Change detection data
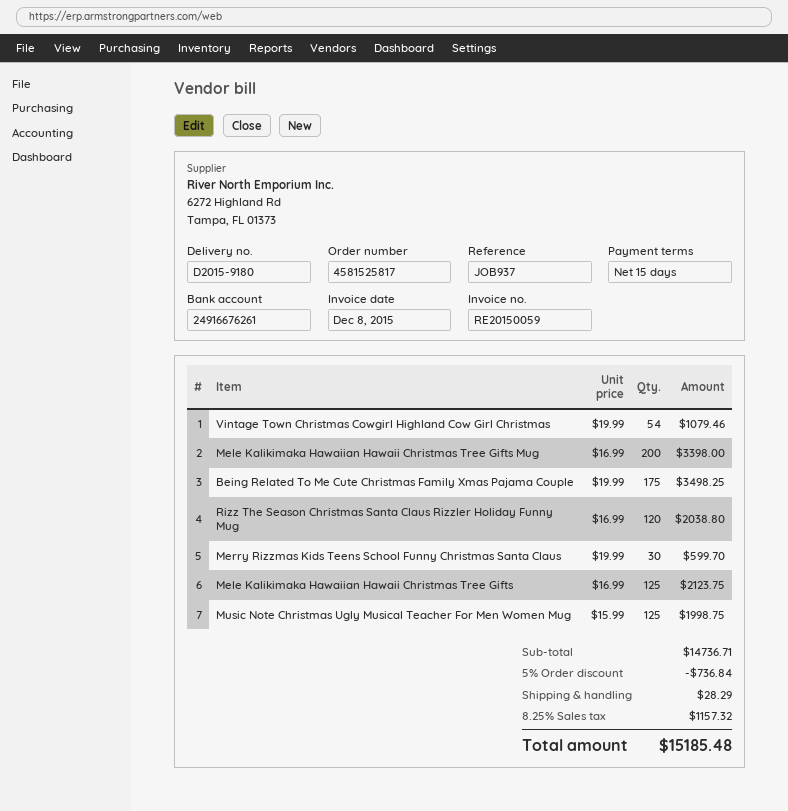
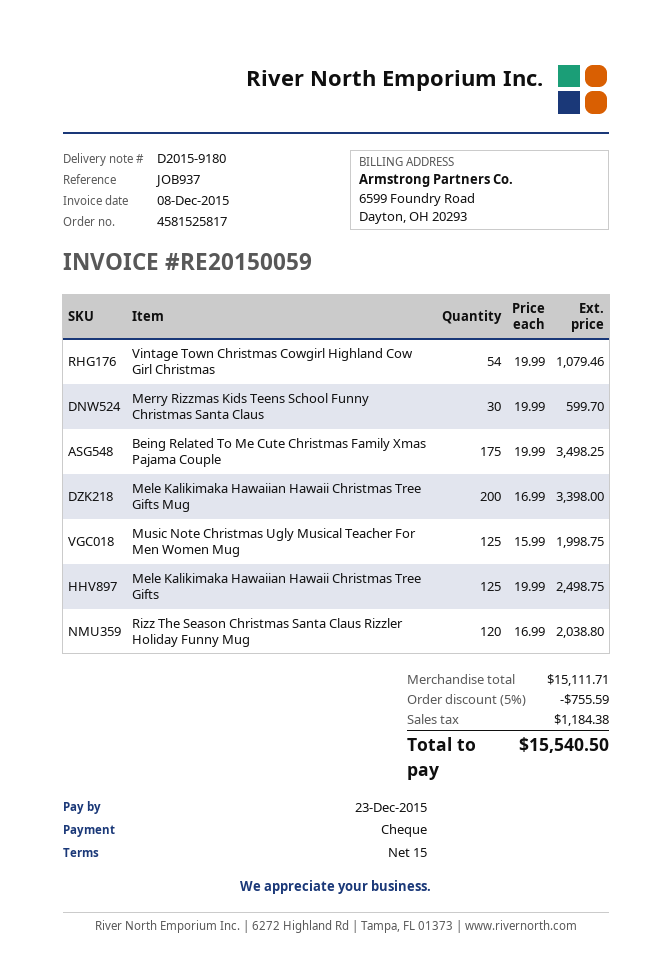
Mele Kalikimaka Hawaiian Hawaii Christmas Tree Gifts: 125 x 16.99 = 2123.75 -> 125 x 19.99 = 2498.75
subtotal: 14736.71 -> 15111.71
discount: 5% = 736.84 -> 5% = 755.59
shipping: 28.29 -> none
tax: 1157.32 -> 1184.38
total: 15185.48 -> 15540.50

THE PROBLEM: Every line from the one containing "discount: 5% = 736.84 -> 5% = 755.59" to the end of the entries must be set down exactly, with none omitted and none added.

SOLUTION TO THIS TASK:
discount: 5% = 736.84 -> 5% = 755.59
shipping: 28.29 -> none
tax: 1157.32 -> 1184.38
total: 15185.48 -> 15540.50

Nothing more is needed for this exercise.